How it works – Noticing Patters and Connecting the Dots

While our conscious mind can process only several bits of information per second, the unconscious mind can process as high as billions (!) per second. In other words, a plethora of information enters our mind by the second, yet only a fraction enters our awareness. Intuition is a process that takes place in that vast sea of infinite data flowing behind our conscious mind.

One of intuition’s primary processes is that of “connecting the dots”: unconsciously picking up on hidden patterns from seemingly disparate arenas, identifying common threads between them, and finally assembling the pieces of the puzzle together into a “big picture” (that often ultimately reveals meaning).

Understanding this may help us better appreciate Einstein’s perceiving function, for without it, his incredible intellect alone could probably not have soared as high as it did. Perceiving how the seemingly disparate and intangible elements known as time and space are inherently interconnected or interwoven into what has become known as the “fabric of space-time”, the ability to synthesize the seemingly paradoxical and grasp its abstractedness with enough clarity that it can be mathematically expressed, are all the works of intuition. Einstein was able to peer behind the scenes of tangible reality and reveal the essence found in our current existence.

“All great achievements of science must start from intuitive knowledge”[2] – Albert Einstein

The “mystical” quality

Intuition’s primary purpose is not foretelling the future, but rather interpreting the present. However, as we unconsciously pick up on hidden patterns, whether in the world around us or inside of our own psyches, we are sometimes consequentially able to “foresee” future outcomes, or at least have a sense of how things are going to play out.
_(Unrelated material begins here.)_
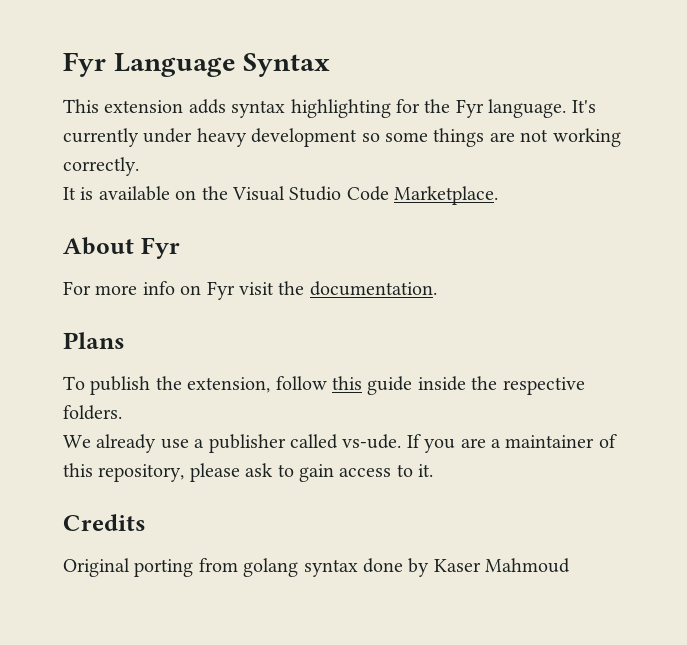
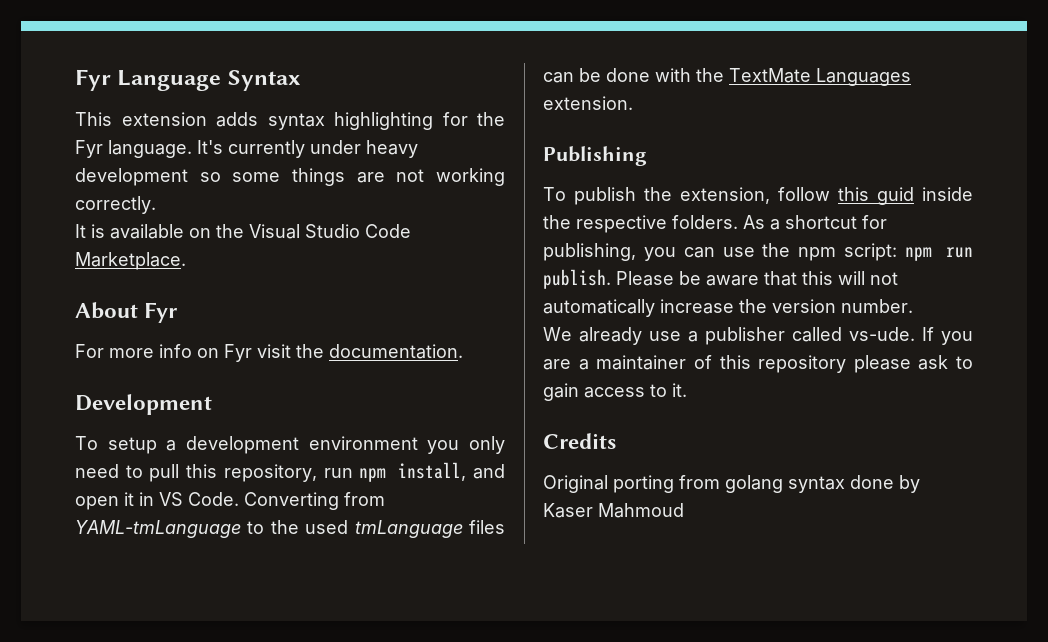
[63,332,125,349] Plans -> [75,394,212,415] [75,436,505,454] [75,462,505,482] [75,492,385,510] [75,520,505,538] [543,68,911,86] [543,96,633,110] [543,146,647,166] Development // To setup a development environment you only need to pull this repository, run npm install, and open it in VS Code. Converting from YAML-tmLanguage to the used tmLanguage files can be done with the TextMate Languages extension. // Publishing
[367,376,413,395] guide -> [877,187,914,205] guid
(122, 412) none -> [743,215,887,230] [543,243,973,261] [543,269,898,289] [543,299,913,317] As a shortcut for publishing, you can use the npm script: npm run publish. Please be aware that this will not automatically increase the version number.
[98,464,185,482] repository, -> [758,355,847,373] repository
This, by the way, is not a supernatural phenomenon, but a byproduct of a fine attunement with the behind the scenes patterns of reality.

Decolonizing Prophecy

In most cultures, prophecy is associated synonymously with the future. However, the majority of ancient Hebrew prophecies did not deal with foretelling the future, as this was never their purpose. Much like intuition, prophecy was actually about revealing the real meaning behind current events. Its role, therefore, might be defined as exposing the correct internal interpretation (rather than people’s subjective view) of present reality.

For example, in the days of King Jeroboam, the Northern Kingdom of Israel enjoyed diplomatic and economic success. The people of the kingdom saw this prosperity as a sign that of their society being “on the right track”. If there is good fortune to the land and its people, then logic, common sense, and even the tenets of their faith (that God gives prosperity to those who are righteous) all viewed national success as a sign of their virtue. Yet, the prophet Amos was not impressed nor blinded by the “facts on the ground”. Amos was able to peer behind the scenes into what was taking place beneath the surface, and see the rotten moral foundation hidden just behind superficial acts of virtue. [3]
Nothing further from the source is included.